Quelques-uns des problèmes fondamentaux qui exacerbent les problèmes financiers récurrents qui frappent l'AP viennent du fait qu'elle n'est pas un Etat souverain, ni même un semi-Etat puisque Israël continue de contrôler les passages frontaliers palestiniens, les ressources financières, les taxes et autres composantes d'un processus économique sain.
Ces derniers mois, en particulier depuis que la direction de l'AP a annoncé qu'elle déposerait la candidature d'un Etat putatif palestinien pour une reconnaissance par l'ONU, Israël a suspendu le transfert des taxes de douanes au gouvernement palestinien de Ramallah. L'étranglement financier n'a été desserré qu'après que l'AP ait exhorté l'administration Obama et les Etats européens à faire pression sur Israël pour qu'il reconsidère la mesure draconienne à laquelle il a recours chaque fois que l'AP refuse d'être à sa disposition.
Enfin, comme nombre d'intellectuels palestiniens et étrangers ont averti, construire une économie prospère avec un système financier solide sous une occupation militaire étrangère est une illusion.
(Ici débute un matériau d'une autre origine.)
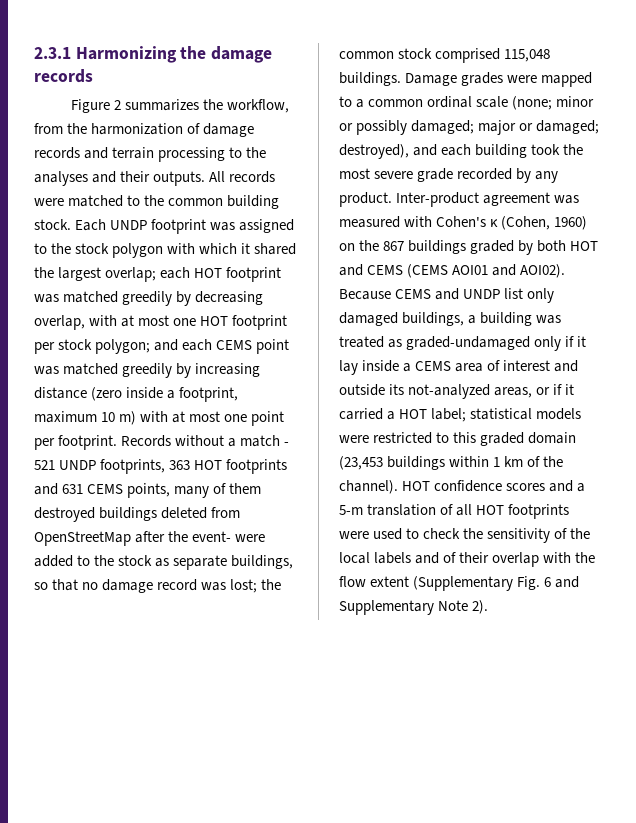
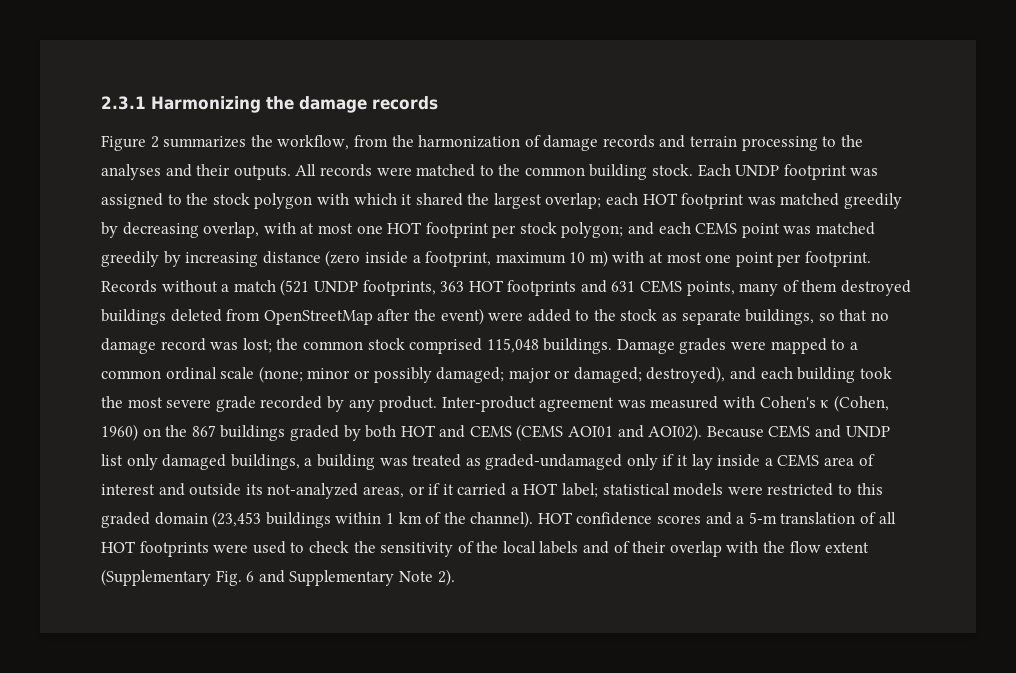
- Records without a match - 521 UNDP footprints, 363 HOT footprints and 631 CEMS points, many of them destroyed buildings deleted from OpenStreetMap after the event- were added to the stock as separate buildings, so that no damage record was lost; the common stock comprised 115,048 buildings.
+ Records without a match (521 UNDP footprints, 363 HOT footprints and 631 CEMS points, many of them destroyed buildings deleted from OpenStreetMap after the event) were added to the stock as separate buildings, so that no damage record was lost; the common stock comprised 115,048 buildings.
C'est la raison pour laquelle la situation financière critique que rencontre l'AP est le prix qu'elle paie, ainsi que le reste de la population palestinienne, pour s'être aventurée à mettre la charrue avant les bœufs en essayant d'édifier un Etat avant la libération d'une des plus criminelles et des plus diaboliques occupations militaires de l'histoire.